Warum auch sollte ich mir die Mühe machen und das Rad neu erfinden. Wenn sich doch schon so viele Schüler und Studenten durch die Thematik gequält haben. Und jetzt noch so nett sind und mir ihre Geistesblitze über das Internet aufdrängen.

Es dauert gerade einmal drei Stunden und eine Flasche Wein, bis ich Kapitel für Kapitel, Wort für Wort kopiert habe. Noch schnell ausdrucken, abheften.

Es versteht sich von selbst, dass die stillen Helfer in meinem Literaturverzeichnis nicht auftauchen werden. Hier herrscht absolute Schweigepflicht.

Vier Wochen später: Frohen Mutes klopfe ich am Sekretariat des Profs, um meinen Schein in Empfang zu nehmen. Schlechter als Zwei kann die Note nicht sein. Dafür habe ich einfach zu gut kopiert. Ganz dumm bin ich nämlich nicht. Hin und wieder habe ich Sätze vertauscht oder ganz gestrichen. Etwas Individuelles sollte die Arbeit schon haben.

Aber irgendetwas war anders. Keine Eins, keine Zwei. Gar keine Note. Stattdessen ein kurzes Schreiben vom Professor mit der Bitte, ihn in seiner Sprechstunde aufzusuchen. War die Arbeit so herausragend? Soll sie möglicherweise veröffentlicht werden?

Was ich zu diesem Zeitpunkt noch nicht wusste: Mein sonst technik-averser Professor hat aufgerüstet. Heimlich, still und leise hat er sich ein PC-Programm besorgt, mit dem er Menschen wie mir auf die Schliche kommt. Dafür hat die Uni Geld.

Mit einem so genannten "Plagiarism-Finder" kann er mühelos und mit wenigen Klicks meine gesamte Hausarbeit durch´s Internet schicken. Bereits nach ein paar Sekunden werden all die Webseiten angezeigt, von denen ich mich bedient habe. Peinlich. Aber vielleicht erkennt mein Professor wenigstens die Professionalität an, mit der ich meine Quellen ausgewählt habe.

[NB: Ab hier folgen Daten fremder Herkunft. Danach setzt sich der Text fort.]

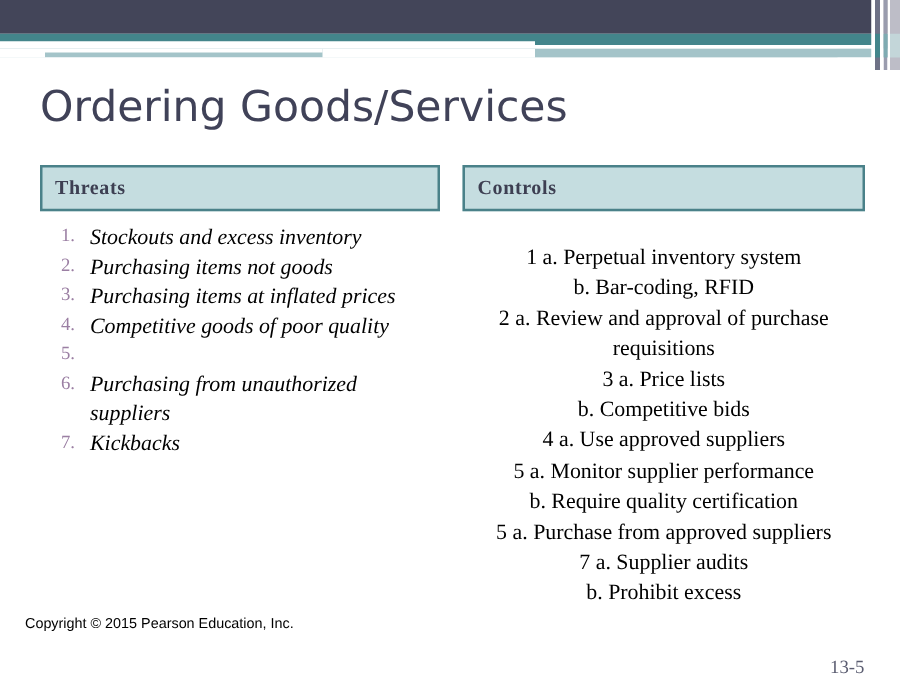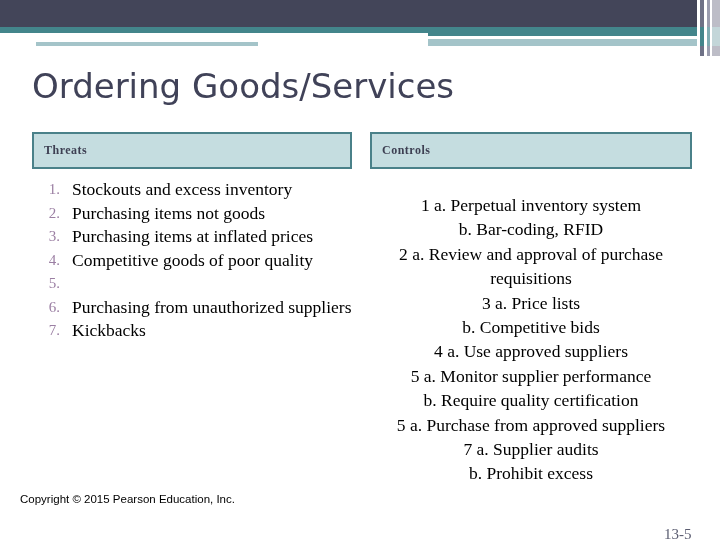"Threats" .col-head { font-size: 12px -> 16px }
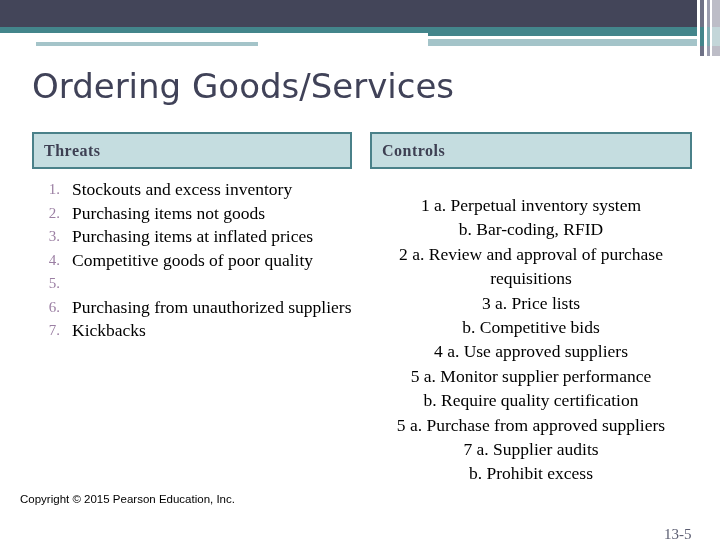"Stockouts and excess inventory" .threat-text { font-style: none -> italic }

Ausrede hin oder her — die Tage für Textdiebe scheinen gezählt. Da ist jetzt wohl Ehrlichkeit und Fleiß gefragt.

Oder Ideenreichtum. Ich habe meine Notgroschen zusammengekratzt und in dieses pfiffige Programm gesteckt. Und bin dem Professor wieder eine Nasenlänge voraus.

Das Hausarbeiten-Kopieren dauert zwar jetzt ein paar Minuten länger, weil ich ja noch die Korrektheit meiner Kopierkünste prüfe. Im Grunde aber nehme ich meinem Prof damit sogar Arbeit ab.